Case Law Smith v. Commonwealth

Smith v. Commonwealth

Document Cited Authorities (15) Cited in Related

From the Circuit Court of the City of Newport News Bryant L. Sugg Judge

Catherine A. Tatum, Assistant Public Defender, for appellant.

Craig W. Stallard, Senior Assistant Attorney General (Mark R Herring, Attorney General; Maureen E. Mshar, Assistant Attorney General, on brief), for appellee. [1]

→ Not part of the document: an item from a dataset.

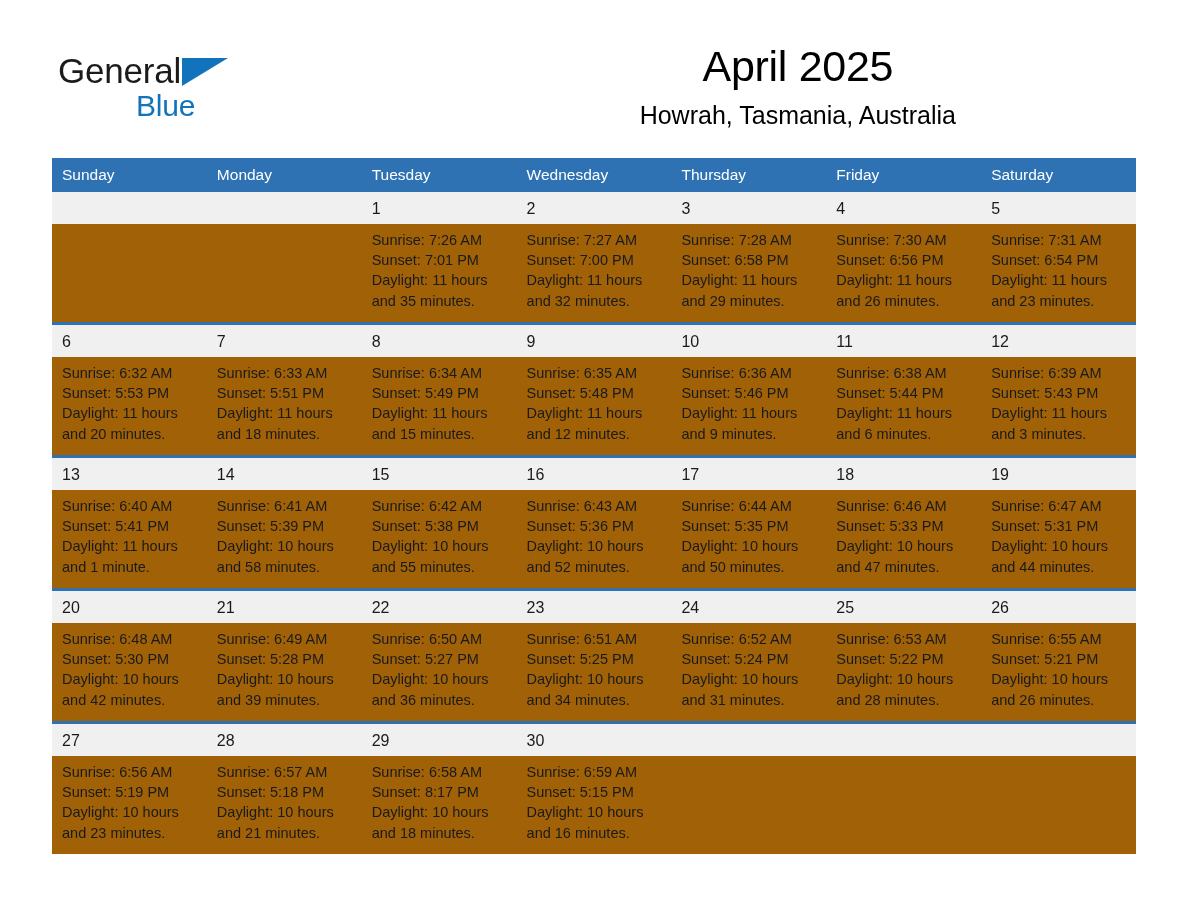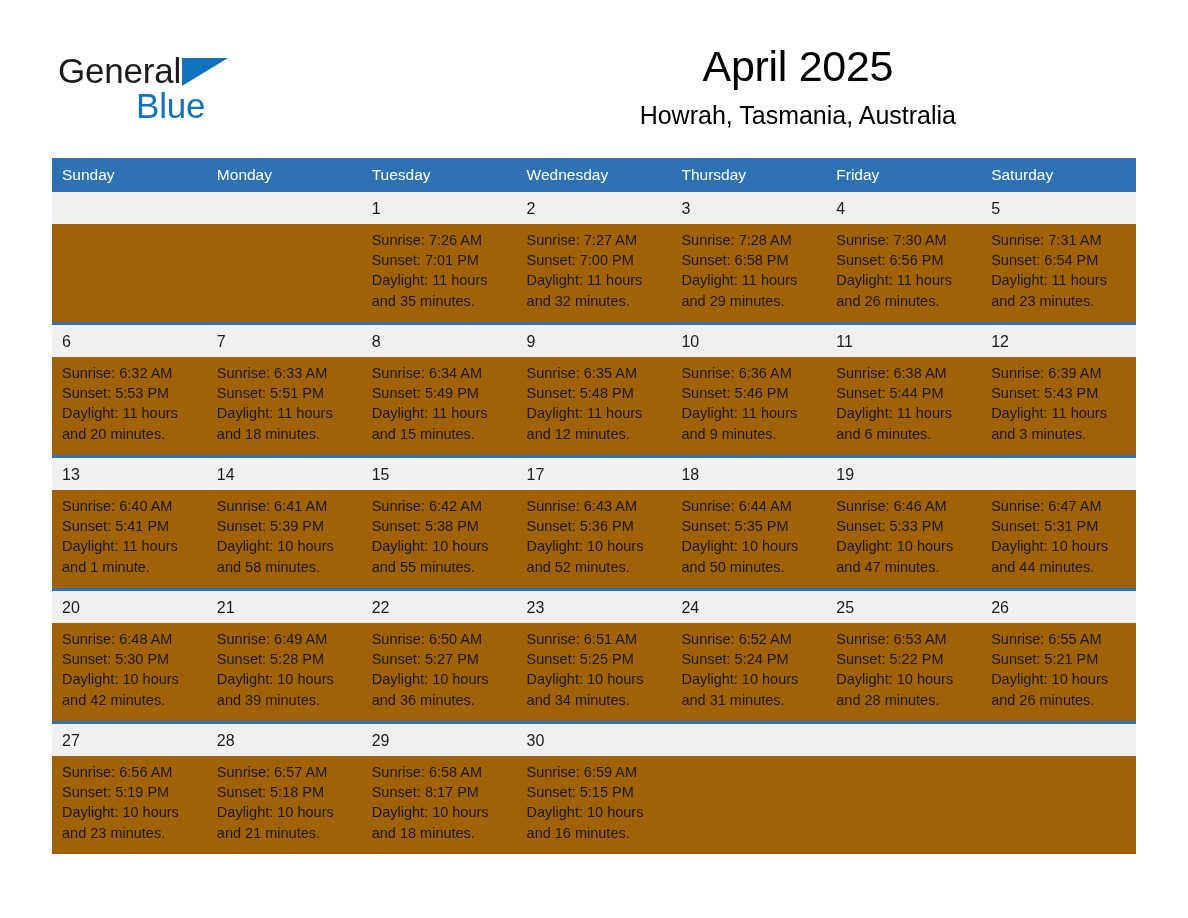"Blue" .logo-line2 { font-size: 35px -> 30px }
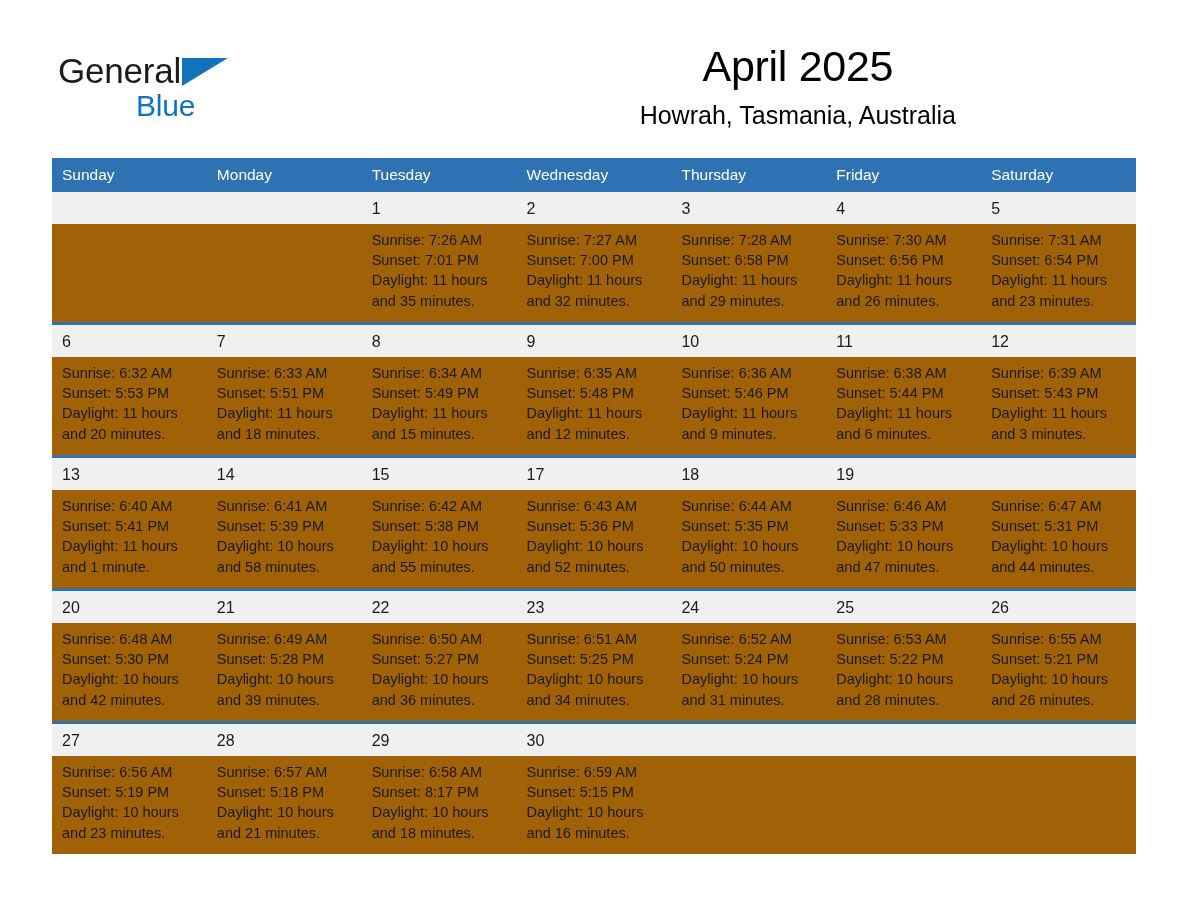"16" div.daynum { html: none -> <div>16</div> }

Present: Judges Beales, AtLee and Chaney Argued at Norfolk, Virginia

MEMORANDUM OPINION [*]

RICHARD Y. ATLEE, JR. JUDGE

Following a jury trial, the Circuit Court of the City of Newport News ("trial court") convicted appellant Lawrence Roosevelt Smith of first-degree murder, in violation of Code § 18.2-32. He was sentenced to life imprisonment. On appeal, Smith contends that the trial court erred by denying his motion for a mistrial based on alleged witness misconduct. He also argues that the evidence was insufficient to prove premeditation. For the following reasons, we affirm the trial court's judgment.

I. Background

In accordance with familiar principles of appellate review, we state the facts "in the light most favorable to the Commonwealth, the prevailing party at trial." Gerald v. Commonwealth, 295 Va. 469, 472 (2018) (quoting Scott v. Commonwealth, 292 Va. 380, 381 (2016)). In doing so, we discard any of Smith's conflicting evidence, and we regard as true all credible evidence favorable to the Commonwealth and all inferences that may reasonably be drawn from that evidence. Id. at 473.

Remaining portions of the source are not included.